Song
- Language: Ukrainian
- English title: "Dream Passes by the Windows"
- Released: 1929
- Genre: Lullaby
- Songwriter: Alexander Koshetz (arranging)

= The Dream Passes by the Windows =

"Oy Khodyt Son Kolo Vikon" – Kate Orange

"Dream Passes by the Windows" (uk), is a Ukrainian lullaby.

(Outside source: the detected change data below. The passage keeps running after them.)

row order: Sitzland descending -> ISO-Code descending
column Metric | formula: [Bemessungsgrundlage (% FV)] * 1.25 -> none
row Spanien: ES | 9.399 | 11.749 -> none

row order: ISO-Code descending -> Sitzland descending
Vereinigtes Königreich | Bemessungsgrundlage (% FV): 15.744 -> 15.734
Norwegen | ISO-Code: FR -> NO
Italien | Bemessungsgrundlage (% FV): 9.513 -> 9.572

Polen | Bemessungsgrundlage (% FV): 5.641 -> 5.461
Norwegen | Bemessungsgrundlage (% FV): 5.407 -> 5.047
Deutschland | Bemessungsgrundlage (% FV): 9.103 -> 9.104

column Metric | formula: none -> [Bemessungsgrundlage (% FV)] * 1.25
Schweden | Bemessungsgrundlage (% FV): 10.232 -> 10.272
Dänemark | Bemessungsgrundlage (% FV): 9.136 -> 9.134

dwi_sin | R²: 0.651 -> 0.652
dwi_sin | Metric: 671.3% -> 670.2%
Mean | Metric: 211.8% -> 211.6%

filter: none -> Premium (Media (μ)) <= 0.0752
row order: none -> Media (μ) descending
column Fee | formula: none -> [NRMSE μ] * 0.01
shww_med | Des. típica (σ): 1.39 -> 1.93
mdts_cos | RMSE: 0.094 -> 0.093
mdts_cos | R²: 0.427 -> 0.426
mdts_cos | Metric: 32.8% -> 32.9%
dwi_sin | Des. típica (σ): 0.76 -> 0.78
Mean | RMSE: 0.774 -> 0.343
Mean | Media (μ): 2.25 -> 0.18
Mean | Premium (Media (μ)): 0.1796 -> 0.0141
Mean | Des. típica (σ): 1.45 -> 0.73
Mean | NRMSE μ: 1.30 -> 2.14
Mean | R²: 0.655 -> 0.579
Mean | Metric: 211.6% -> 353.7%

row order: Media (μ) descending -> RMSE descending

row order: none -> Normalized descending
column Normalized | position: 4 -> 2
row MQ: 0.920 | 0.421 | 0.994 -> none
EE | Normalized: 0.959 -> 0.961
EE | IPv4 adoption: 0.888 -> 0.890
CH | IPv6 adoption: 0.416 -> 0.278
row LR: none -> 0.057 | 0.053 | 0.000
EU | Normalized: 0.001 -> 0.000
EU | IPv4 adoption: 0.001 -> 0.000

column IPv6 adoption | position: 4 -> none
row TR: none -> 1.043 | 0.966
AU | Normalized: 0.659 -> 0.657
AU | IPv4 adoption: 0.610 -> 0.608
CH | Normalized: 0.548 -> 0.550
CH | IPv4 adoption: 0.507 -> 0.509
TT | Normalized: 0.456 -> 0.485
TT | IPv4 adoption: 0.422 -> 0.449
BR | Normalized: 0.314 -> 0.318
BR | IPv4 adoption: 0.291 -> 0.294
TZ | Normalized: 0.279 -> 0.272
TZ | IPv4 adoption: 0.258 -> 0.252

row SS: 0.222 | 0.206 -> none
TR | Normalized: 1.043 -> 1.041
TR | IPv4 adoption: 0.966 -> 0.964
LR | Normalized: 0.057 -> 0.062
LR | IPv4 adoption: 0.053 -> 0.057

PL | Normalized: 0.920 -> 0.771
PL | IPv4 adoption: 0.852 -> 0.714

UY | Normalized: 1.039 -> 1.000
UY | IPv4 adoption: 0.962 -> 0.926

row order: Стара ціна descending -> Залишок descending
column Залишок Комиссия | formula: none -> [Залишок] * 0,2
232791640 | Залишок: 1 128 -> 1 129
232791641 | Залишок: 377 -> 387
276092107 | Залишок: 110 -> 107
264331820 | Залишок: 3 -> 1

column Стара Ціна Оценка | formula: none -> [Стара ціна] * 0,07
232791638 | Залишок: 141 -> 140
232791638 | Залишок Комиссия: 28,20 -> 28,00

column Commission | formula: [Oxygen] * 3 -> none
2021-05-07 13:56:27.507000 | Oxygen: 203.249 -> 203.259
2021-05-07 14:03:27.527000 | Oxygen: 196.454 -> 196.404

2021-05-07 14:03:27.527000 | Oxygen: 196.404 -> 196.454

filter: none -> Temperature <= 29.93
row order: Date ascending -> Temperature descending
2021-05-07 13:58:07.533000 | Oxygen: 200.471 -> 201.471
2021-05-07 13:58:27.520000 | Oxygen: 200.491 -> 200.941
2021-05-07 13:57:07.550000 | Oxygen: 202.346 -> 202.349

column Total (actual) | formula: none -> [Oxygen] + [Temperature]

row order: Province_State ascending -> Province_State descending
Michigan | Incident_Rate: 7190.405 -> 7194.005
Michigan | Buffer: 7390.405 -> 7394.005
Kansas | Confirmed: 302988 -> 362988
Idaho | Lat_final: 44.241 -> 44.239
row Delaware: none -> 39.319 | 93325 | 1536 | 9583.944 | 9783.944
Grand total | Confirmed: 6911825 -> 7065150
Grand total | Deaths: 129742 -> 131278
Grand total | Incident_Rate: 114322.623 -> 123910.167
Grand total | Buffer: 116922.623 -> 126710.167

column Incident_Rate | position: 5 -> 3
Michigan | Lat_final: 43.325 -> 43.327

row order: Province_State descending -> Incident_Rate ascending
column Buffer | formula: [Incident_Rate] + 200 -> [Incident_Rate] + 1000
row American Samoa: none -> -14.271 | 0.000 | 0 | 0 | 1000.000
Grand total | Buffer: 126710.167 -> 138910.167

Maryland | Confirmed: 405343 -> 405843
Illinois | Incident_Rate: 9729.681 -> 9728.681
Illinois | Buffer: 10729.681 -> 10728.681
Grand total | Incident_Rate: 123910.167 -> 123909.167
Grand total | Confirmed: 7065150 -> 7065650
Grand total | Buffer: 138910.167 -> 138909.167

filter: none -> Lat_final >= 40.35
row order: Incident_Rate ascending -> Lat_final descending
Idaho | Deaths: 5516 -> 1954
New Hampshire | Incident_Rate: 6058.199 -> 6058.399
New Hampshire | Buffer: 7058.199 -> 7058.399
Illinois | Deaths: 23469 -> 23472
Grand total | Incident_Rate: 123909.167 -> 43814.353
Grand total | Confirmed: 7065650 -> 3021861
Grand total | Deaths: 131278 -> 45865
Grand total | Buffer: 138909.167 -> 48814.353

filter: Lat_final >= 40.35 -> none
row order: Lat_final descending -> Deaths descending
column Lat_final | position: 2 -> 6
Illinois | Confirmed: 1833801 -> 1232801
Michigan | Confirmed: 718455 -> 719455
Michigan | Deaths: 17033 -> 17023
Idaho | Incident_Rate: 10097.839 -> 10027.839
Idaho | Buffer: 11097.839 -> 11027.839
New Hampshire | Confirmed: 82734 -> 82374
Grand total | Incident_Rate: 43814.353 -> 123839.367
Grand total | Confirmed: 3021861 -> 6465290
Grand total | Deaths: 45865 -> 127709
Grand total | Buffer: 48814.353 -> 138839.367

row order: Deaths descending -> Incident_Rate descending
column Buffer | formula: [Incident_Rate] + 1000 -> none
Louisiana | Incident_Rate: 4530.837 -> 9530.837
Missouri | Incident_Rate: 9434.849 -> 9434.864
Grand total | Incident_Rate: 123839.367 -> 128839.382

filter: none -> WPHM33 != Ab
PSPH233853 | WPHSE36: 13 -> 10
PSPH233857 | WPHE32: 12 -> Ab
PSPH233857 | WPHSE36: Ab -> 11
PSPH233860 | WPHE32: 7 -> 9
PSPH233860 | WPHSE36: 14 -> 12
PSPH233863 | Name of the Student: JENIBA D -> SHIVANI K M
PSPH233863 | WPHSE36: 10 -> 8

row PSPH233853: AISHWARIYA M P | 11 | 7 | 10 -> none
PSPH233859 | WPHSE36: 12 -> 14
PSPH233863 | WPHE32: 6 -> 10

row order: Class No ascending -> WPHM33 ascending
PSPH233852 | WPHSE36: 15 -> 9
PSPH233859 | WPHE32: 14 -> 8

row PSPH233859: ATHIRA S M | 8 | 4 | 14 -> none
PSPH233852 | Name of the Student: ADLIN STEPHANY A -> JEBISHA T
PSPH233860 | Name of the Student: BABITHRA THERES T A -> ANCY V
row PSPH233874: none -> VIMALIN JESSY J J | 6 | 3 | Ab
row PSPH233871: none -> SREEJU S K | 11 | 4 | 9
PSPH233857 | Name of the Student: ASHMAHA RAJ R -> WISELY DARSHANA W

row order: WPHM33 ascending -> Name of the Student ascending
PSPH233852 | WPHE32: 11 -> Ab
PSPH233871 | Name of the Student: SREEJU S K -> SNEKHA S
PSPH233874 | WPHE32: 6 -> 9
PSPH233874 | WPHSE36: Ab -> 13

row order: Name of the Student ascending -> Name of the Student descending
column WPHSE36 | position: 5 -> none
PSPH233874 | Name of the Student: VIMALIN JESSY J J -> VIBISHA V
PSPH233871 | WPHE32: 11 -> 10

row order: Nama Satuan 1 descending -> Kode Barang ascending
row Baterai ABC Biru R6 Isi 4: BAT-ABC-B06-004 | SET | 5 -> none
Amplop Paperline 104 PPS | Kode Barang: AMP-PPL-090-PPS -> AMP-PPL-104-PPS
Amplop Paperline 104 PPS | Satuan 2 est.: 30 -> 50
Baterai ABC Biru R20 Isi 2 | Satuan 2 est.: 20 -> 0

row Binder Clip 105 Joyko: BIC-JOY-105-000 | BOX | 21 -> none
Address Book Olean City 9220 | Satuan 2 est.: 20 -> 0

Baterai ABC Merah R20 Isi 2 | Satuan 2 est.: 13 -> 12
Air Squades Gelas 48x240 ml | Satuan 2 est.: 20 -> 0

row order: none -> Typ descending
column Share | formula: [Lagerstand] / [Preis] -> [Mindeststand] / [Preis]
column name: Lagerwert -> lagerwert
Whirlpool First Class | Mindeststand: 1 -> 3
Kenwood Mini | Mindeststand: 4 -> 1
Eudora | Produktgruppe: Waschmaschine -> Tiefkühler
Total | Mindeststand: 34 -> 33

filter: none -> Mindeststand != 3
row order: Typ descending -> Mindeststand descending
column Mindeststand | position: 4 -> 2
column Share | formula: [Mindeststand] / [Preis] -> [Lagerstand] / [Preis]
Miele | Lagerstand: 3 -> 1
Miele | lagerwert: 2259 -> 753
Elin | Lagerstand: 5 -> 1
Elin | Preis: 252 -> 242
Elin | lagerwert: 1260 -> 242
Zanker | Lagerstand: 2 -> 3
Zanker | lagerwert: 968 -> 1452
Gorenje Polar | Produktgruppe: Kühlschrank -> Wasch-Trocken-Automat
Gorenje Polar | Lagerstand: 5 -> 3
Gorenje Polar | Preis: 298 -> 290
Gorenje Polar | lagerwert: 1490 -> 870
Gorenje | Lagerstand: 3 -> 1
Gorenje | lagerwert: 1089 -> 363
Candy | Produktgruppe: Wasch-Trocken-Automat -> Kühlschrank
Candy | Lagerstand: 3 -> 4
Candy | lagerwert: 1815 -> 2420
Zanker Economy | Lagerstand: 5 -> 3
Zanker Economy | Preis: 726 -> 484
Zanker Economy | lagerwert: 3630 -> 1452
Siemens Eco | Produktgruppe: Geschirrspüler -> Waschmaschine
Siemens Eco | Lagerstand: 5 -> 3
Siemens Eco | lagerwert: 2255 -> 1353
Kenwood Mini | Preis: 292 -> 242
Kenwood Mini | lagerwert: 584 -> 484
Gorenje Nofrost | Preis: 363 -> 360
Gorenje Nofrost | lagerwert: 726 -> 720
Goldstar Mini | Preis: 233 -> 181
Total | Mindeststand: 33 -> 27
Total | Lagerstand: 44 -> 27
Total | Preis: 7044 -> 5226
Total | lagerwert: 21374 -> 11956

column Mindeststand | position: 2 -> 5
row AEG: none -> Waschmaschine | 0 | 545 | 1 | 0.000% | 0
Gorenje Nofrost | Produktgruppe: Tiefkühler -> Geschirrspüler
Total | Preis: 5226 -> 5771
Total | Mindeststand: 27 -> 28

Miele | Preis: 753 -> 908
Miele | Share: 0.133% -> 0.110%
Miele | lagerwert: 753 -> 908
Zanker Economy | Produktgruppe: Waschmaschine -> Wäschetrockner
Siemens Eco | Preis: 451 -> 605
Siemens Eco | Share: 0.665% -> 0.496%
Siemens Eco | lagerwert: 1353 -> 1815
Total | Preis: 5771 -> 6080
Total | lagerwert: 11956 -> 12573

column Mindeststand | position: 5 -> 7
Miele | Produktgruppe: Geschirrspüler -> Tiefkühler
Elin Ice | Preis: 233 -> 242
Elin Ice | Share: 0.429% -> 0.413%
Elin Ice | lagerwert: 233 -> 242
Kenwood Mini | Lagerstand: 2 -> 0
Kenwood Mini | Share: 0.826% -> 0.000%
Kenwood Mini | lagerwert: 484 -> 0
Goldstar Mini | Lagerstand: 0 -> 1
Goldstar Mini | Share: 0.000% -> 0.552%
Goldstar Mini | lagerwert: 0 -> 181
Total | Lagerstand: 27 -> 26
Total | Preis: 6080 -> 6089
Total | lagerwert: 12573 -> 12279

The song is a traditional lullaby for young children, composed of three verses in a minor key. As a folk song, there are many popular versions of both the lyrics and the melody. The first recordings of the lyrics were made in the 19th century. In particular, in the almanac Mermaid of the Dniester in 1837 on page 35, it is marked as "lelial". On page 65 of Nikolai Gatsuk's collection Harvest of the Native Field, published in Moscow in 1857.

==Lyrics==

Ой ходить сон, коло вікон.
А дрімота коло плота.
Питається сон дрімоти:
“Де ж ми будем ночувати?”

Де хатонька теплесенька,
Де дитина малесенька,
Туди підем ночувати,
І дитинку колисати.

Там ми будем спочивати,
І дитинку присипляти:
Спати, спати, соколятко,
Спати, спати, голуб’ятко.

Transliteration
Oy khodyt' son, kolo vikon.
A drimota kolo plota.
Pytayetsya son drimoty:
"De zh my budem nochuvaty?"

De khaton'ka teplesen'ka,
De dytynka malesen'ka,
Tudy pidem nochuvaty
I dytynku kolysaty.

Tam budem spochyvaty,
I dytynku prysypl'yaty:
Spaty, spaty, sokol'yatko,
Spaty, spaty, holubyatko.

Dream passes by the windows,
And sleepiness by the fence.
The dream asks sleep:
"Where should we stay the night?"

Where the cottage is warm,
Where the tot is tiny,
There we will go and stay the night
And rock the little child.

There we will sleep,
and will sing to the child:
Sleep, sleep, my little falcon,
Sleep, sleep, my little dove.

==Possible "Summertime" connection==
When, after a performance, the Ukrainian-Canadian composer and singer Alexis Kochan was asked about the similarity of (the first line of) this lullaby and the melody of George Gershwin's aria "Summertime" (composed in December 1933), Kochan suggested that "Gershwin was deeply affected by the Ukrainian lullaby when he heard it sung by the Koshetz Ukrainian National Choir at Carnegie Hall in 1929 [1926?]."